MACCHINE, UOMINI E FUTURO
Macchina contro uomo? Responsabilità, libertà civili e democrazia nella società digitale» è il tema al centro di una riflessione corale promossa venerdì scorso al Museo Diocesano di Padova dall’Associazione Padova Legge presieduta da Fabio Pinelli. Ospiti: Luciano Violante, nelle vesti di Presidente della Fondazione Leonardo, Maria Grazia Carrozza scienziata che si occupa di neuro-robotica al Sant’Anna di Pisa e Luca Zaia, governatore del Veneto. Il quadro delineato dai relatori ha riecheggiato elementi noti e sempre inquietanti: l’enorme capacità della rete di catturare milioni di dati, di elaborarli e trasformarli, complice l’intelligenza artificiale, in informazioni in grado di influenzare i comportamenti di ciascuno; la perdita di ruolo di partiti, sindacati, istituzioni culturali sostituiti dalla intermediazione occulta dei padroni del web (Violante); le nuove dipendenze da web altrettanto insidiose di quelle da sostanze (Carrozza); la mancanza di regole che la rete rifiuta (Zaia) e che lascia spazio alla capacità di determinare le scelte di acquisto, di divertimento, di voto e così via. Tutta colpa della tecnologia? In un passato non lontano, senza le tecnologie di oggi e su scala ovviamente ridotta, si sono vissute situazioni simili. Il villaggio globale ha affinità impressionanti con i borghi montani, pedemontani, campagnoli o urbani degli anni Cinquanta. Anche allora c’era chi conosceva tutto di tutti.
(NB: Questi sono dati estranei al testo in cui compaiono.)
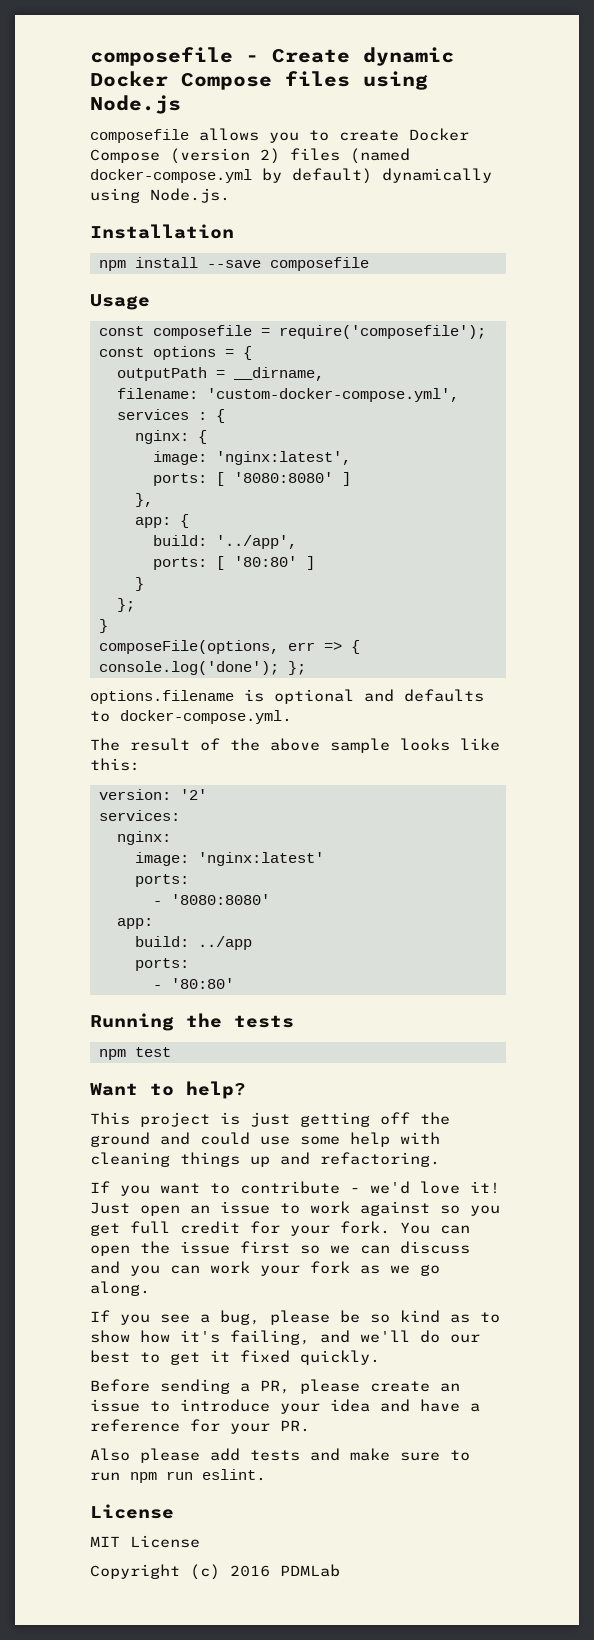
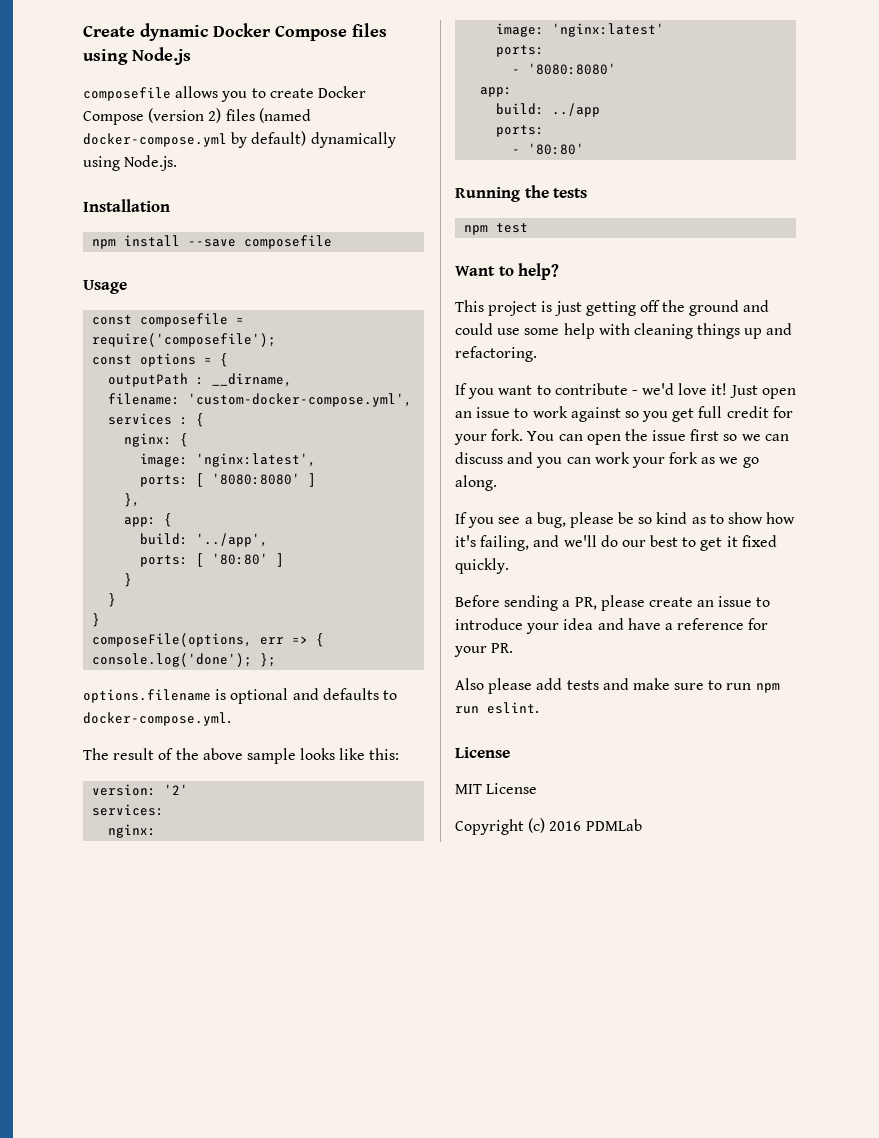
[90,47,259,66] composefile - -> (83, 31) none
[215,370,225,378] = -> [196,377,205,385] :
[116,598,135,612] }; -> [108,593,117,607] }

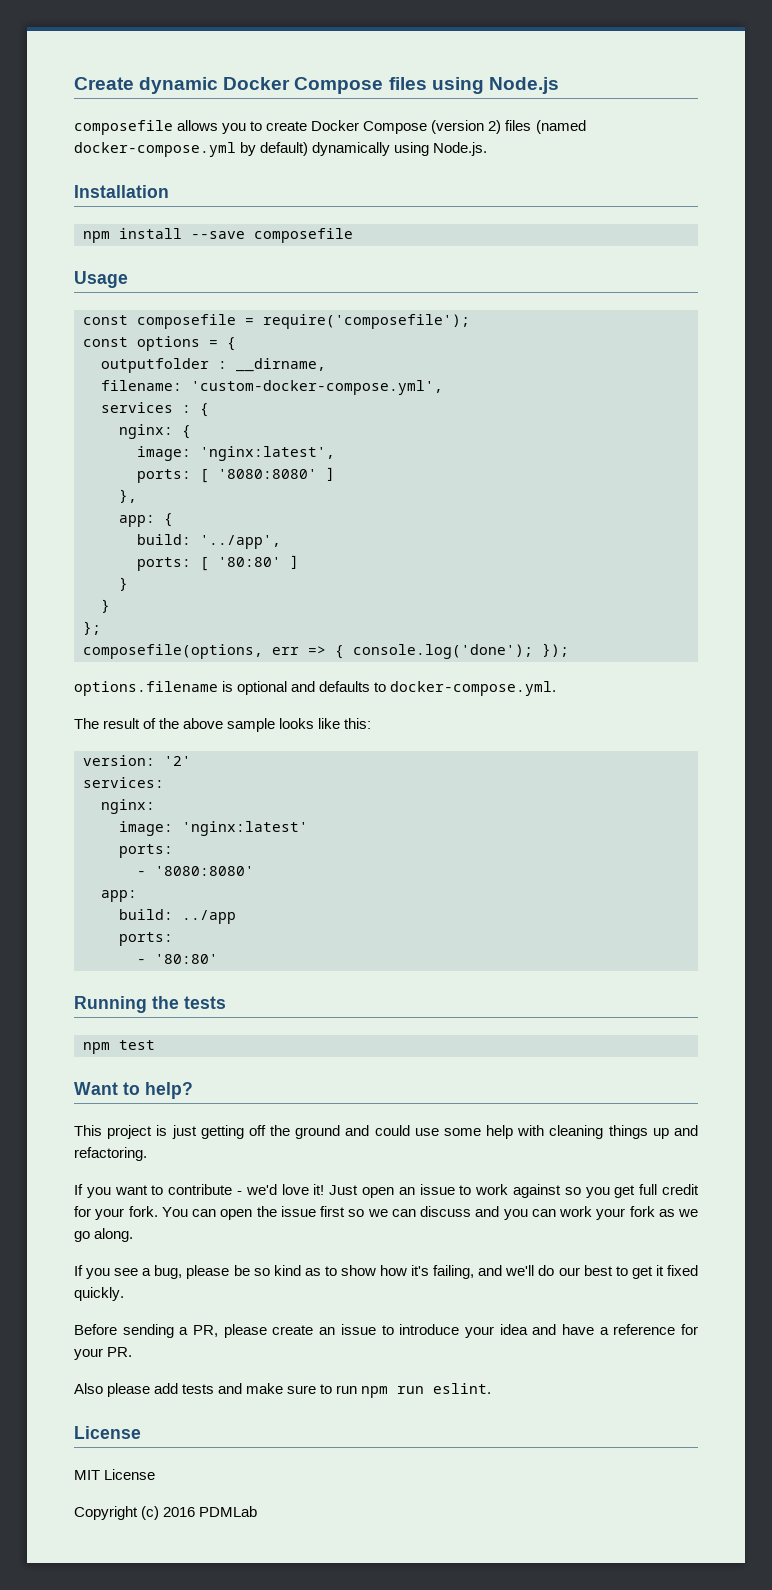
[108,373,189,387] outputPath -> [101,358,209,373] outputfolder
[92,613,101,627] [92,633,253,647] } // composeFile(options, -> [83,621,101,635] [83,644,263,659] }; // composefile(options,
[260,653,277,667] }; -> [542,643,569,657] });

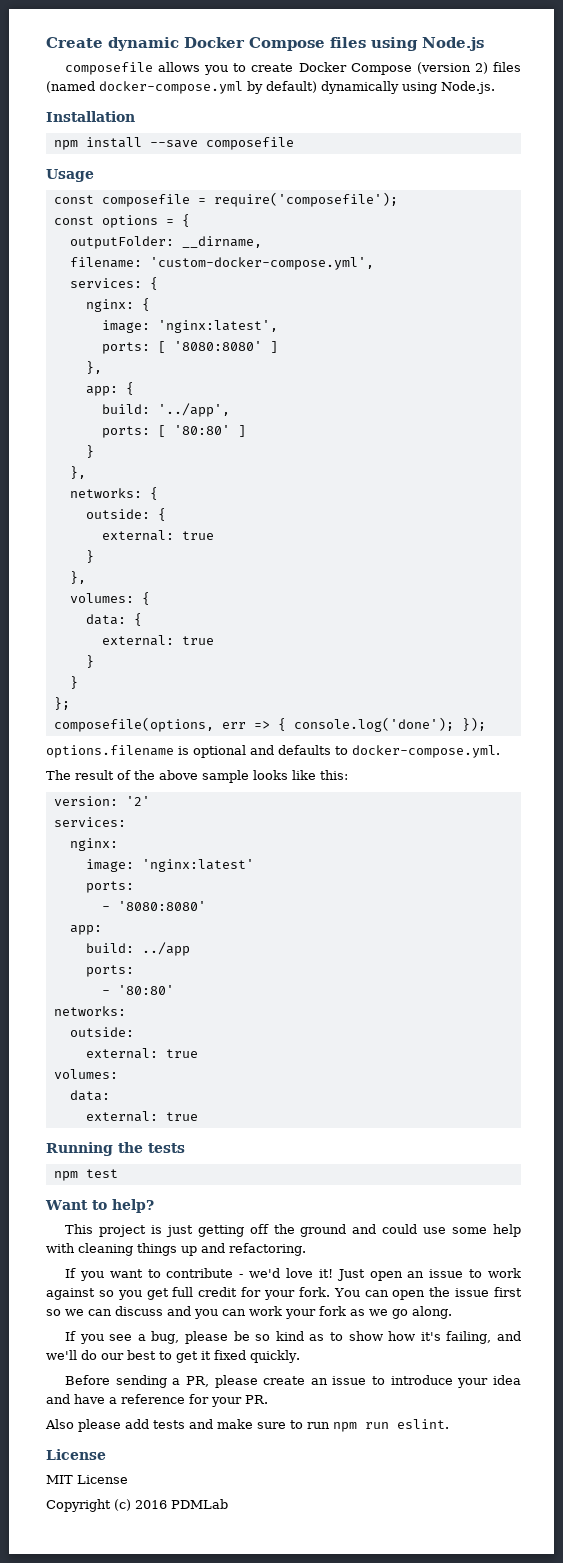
[101,358,227,373] outputfolder : -> [69,236,174,249] outputFolder:
[101,402,191,413] services : -> [69,278,142,288] services:
(128, 584) none -> [69,466,86,479] [69,487,158,500] [85,508,166,521] [101,530,214,541] [85,550,94,563] [69,571,86,584] [69,592,150,605] [85,613,142,626] [101,635,214,646] [85,655,94,668] // }, // networks: { // outside: { // external: true // } // }, // volumes: { // data: { // external: true // }
(218, 959) none -> [53,1006,126,1016] [69,1027,134,1037] [85,1048,198,1059] [53,1069,118,1079] [69,1090,110,1101] [85,1111,198,1122] // networks: // outside: // external: true // volumes: // data: // external: true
La tecnologia era un po’ rudimentale: il passaparola, l’osservazione diretta, il venticello della calunnia. Le scelte di consumo erano condizionate dall’unico negoziante che si approvvigionava già pensando ai gusti e alle capacità di spesa del cliente cui avrebbe proposto il prodotto. Né più né meno di quello che fa oggi, in grande, Amazon. Le decisioni di voto erano indirizzate dalle prediche domenicali o dagli «opinionisti» che frequentavano il bar, il barbiere o la farmacia e che usavano suggestioni più elementari ma ugualmente efficaci di quelle impiegate nella Brexit o nell’elezione di Trump. I film da vedere erano imposti dal cartellone dell’unico cinema in misura più pressante, perché priva di alternative, di quella usata da Netflix. E in quanto alle fake news, correvano copiose creando nelle persone prese di mira drammi non meno violenti di quelli indotti oggi dal cyber-bullismo.
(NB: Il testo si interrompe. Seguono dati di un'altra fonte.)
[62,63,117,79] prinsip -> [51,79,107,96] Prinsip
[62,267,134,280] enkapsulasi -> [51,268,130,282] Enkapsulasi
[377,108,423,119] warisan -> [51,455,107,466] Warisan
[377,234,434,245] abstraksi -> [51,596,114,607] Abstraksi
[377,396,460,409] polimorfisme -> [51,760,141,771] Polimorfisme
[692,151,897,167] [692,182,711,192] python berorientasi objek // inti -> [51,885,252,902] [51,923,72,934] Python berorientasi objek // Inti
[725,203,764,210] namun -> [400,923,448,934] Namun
I molti che sono usciti dai «borghi» della storia lo hanno fatto allargando gli orizzonti, usando la scuola, la cultura, i viaggi, la crescita economica, la tecnologia stessa, l’ascolto dei veri maestri e il dialogo con persone vere. Possibile che i loro figli e nipoti ricadano in situazioni ancora peggiori senza nemmeno rendersene conto? Si tratta di non abbandonarsi a visioni apocalittiche evitando un errore ricorrente nella costruzione di scenari digitali basato su una sorta di determinismo tecnologico che immagina il futuro come meccanica estrapolazione del passato.
Si pensa che i robot faranno quello che faceva e fa l’uomo invece di ipotizzare che faranno cose diverse dall’uomo. Si pensa che l’uomo debba competere con i robot per difendere i suoi spazi, invece di ipotizzare che l’uomo potrà finalmente occuparsi d’altro. Si teme che gli algoritmi atrofizzeranno l’intelligenza umana, invece di pensare che la potenzieranno. Ci si concentra sulla tecnologica trascurando l’innovazione comportamentale che la deve governare.
Christopher Freeman, guru tecnologico dello Spru dell’Università del Sussex (Uk), già nel lontano 1986 segnalava il ruolo dell’innovazione sociale e ammoniva di «non sottovalutare la portata effettiva del mutamento istituzionale che si rende necessario» per assorbire e valorizzare l’impatto delle nuove tecnologie. «Questo può comportare» proseguiva con conclusioni molto simili a quelle proposte nel convegno patavino «grandi cambiamenti nei sistemi formativi e educativi, negli stili di direzione e nell’etica del lavoro, nella dinamica delle relazioni industriali, nell’organizzazione del lavoro, nell’evoluzione della domanda finale di beni e servizi, nell’apparato concettuale di economisti, giuristi e politologi, oltre che nell’ordine di priorità vigente sul piano sociale, politico e legislativo». Nessuno può sostenere di non essere stato avvisato in tempo.